The reason why i say they suck at defense is because they do not have a system on the defensive side. Everytime someone goes in the paint, i see 4 Suns jerseys running in the paint and that's their defense. I admit it works sometimes but if the Mavericks focus and stick to the plan then i think they will do just fine.


----------



## Cameron Crazy (Apr 25, 2006)

IMO JHO is going to have to step it up and so does Daniels and dirk no offence doesnt need to whine about being fouled everytime and play his game if he plays good the other guys feed off him and we get it done to night!


----------



## Cameron Crazy (Apr 25, 2006)

Someone has to stop Diaw,Barbosa,!!! Key players right there and dont forget Nash but i think Terry played good d on him in game 4


----------



## ShuHanGuanYu (Feb 3, 2005)

t1no said:


> Ok but is Kurt Thomas going to play? No.


I'm saying that the only time the Suns made themselves out to be great defenders was when Kurt was in there. Now that Kurt is out, I don't know what he is talking about in saying that Suns are worse defenders than they make themselves out to be. They know they don't can't play defense right now.


----------



## ShuHanGuanYu (Feb 3, 2005)

t1no said:


> The reason why i say they suck at defense is because they do not have a system on the defensive side. Everytime someone goes in the paint, i see 4 Suns jerseys running in the paint and that's their defense. I admit it works sometimes but if the Mavericks focus and stick to the plan then i think they will do just fine.

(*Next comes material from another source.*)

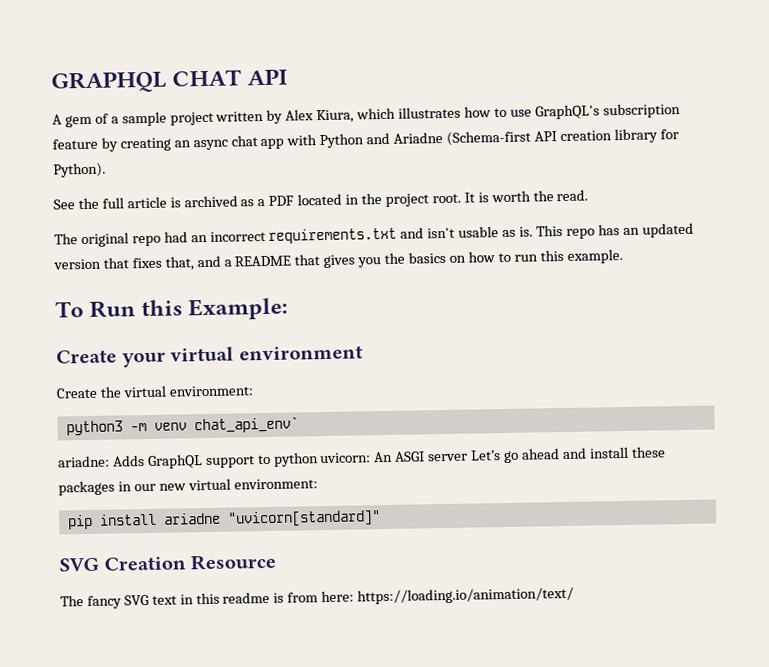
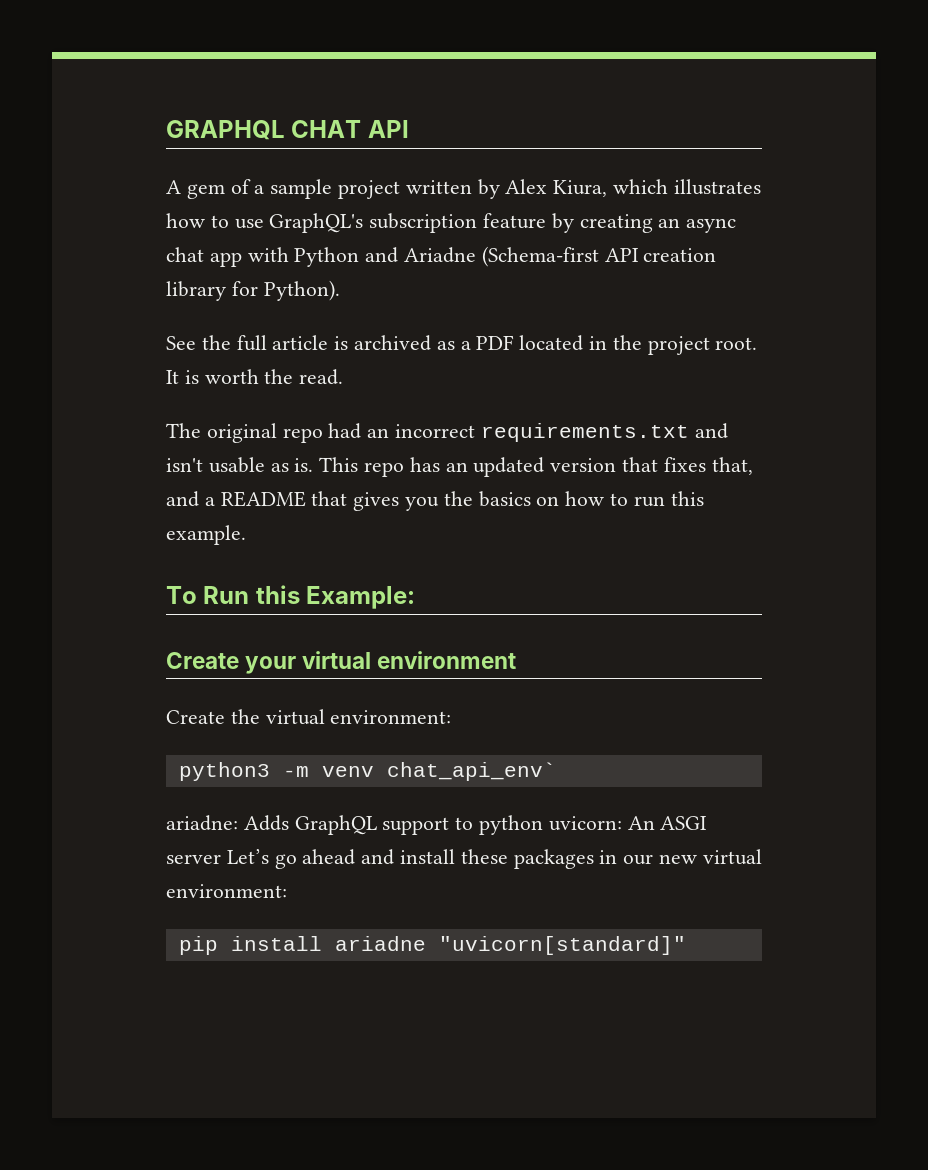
- SVG Creation Resource
- The fancy SVG text in this readme is from here: https://loading.io/animation/text/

If the Mavericks lost all their big men, do you think they'd succeed at defense? Let's say Keith Van Horn is the equivalent of Tim Thomas on defense. Your starting lineup would be this:

C: Kieth Van Horn
PF: Josh Howard
SF: Adrian Griffin
SG: Jason Terry
PG: Devin Harris

Do you think that team will play good defense? No, they'll get slaughtered inside and on the boards every game and have to rely on other ways to win. Welcome to Suns land. The Suns' defense doesn't suck because of the system. It sucks because they don't have anyone inside who can make any sort of a difference. They have to double everything and just hope guys miss shots. It's not by choice that they play this way.


----------



## The Future7 (Feb 24, 2005)

ShuHanGuanYu said:


> If the Mavericks lost all their big men, do you think they'd succeed at defense? Let's say Keith Van Horn is the equivalent of Tim Thomas on defense. Your starting lineup would be this:
> 
> C: Kieth Van Horn
> PF: Josh Howard
> ...


That team wouldnt even be playing the Suns in the playoffs right now.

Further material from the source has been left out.